Dataset content Start Marker

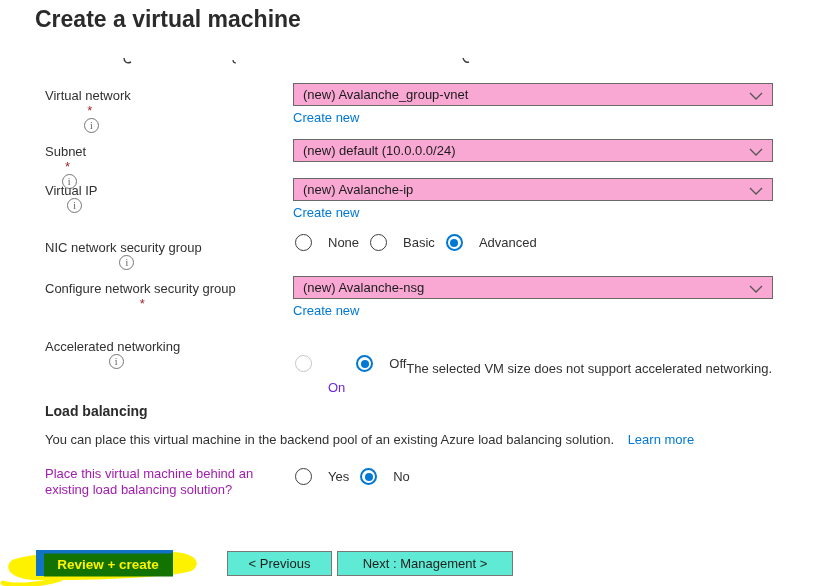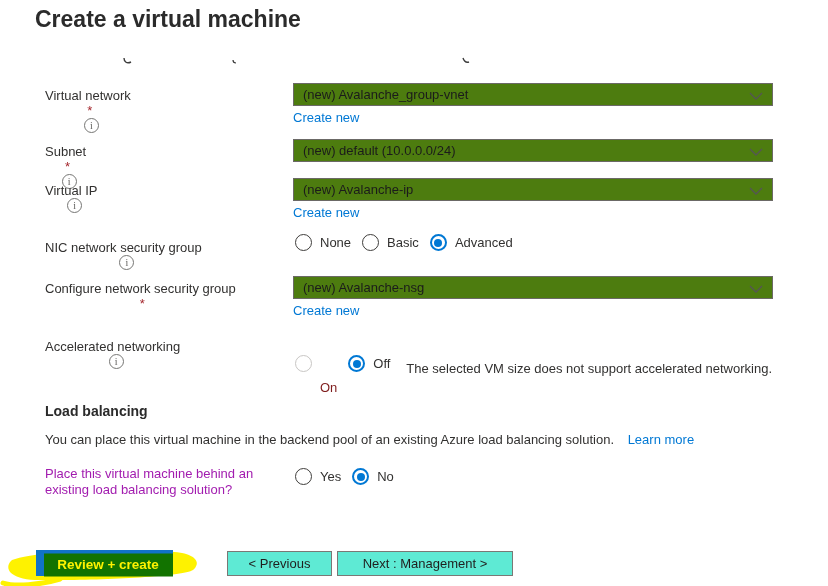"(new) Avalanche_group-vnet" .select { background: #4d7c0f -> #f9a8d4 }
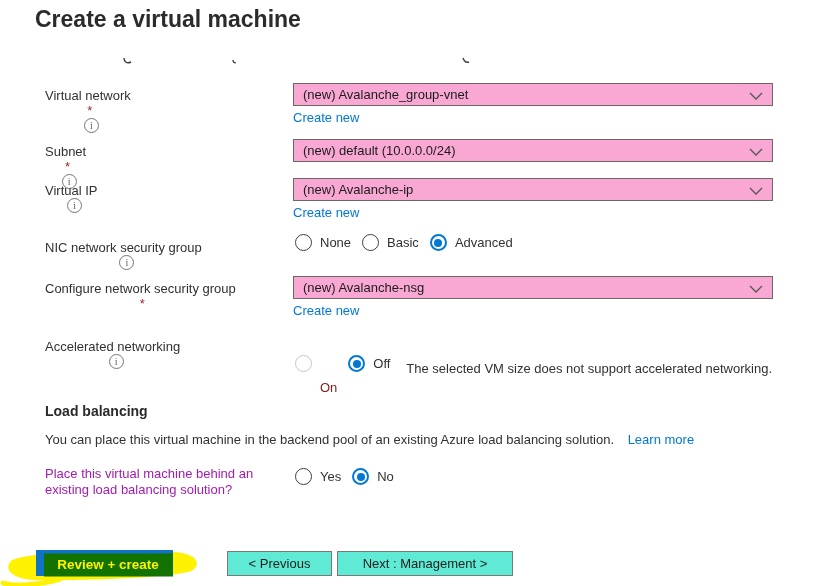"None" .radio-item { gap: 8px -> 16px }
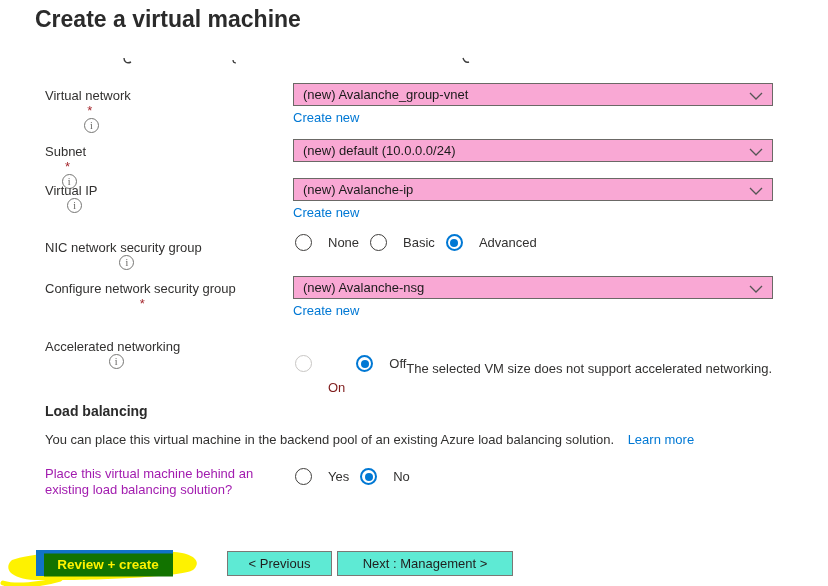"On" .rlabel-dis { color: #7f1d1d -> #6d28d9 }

Dataset content End Marker
Dataset content Start Marker

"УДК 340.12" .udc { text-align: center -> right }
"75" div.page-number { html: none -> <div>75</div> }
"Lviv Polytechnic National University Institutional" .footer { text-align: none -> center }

Dataset content End Marker

* **What you will do**: For the material above, give again only the lines starting at the line that contains "background: #4d7c0f ->" and ending at the line that contains "color: #7f1d1d ->". Pictures do not belong in the copy.

* **Output of the task**:
"(new) Avalanche_group-vnet" .select { background: #4d7c0f -> #f9a8d4 }
"None" .radio-item { gap: 8px -> 16px }
"On" .rlabel-dis { color: #7f1d1d -> #6d28d9 }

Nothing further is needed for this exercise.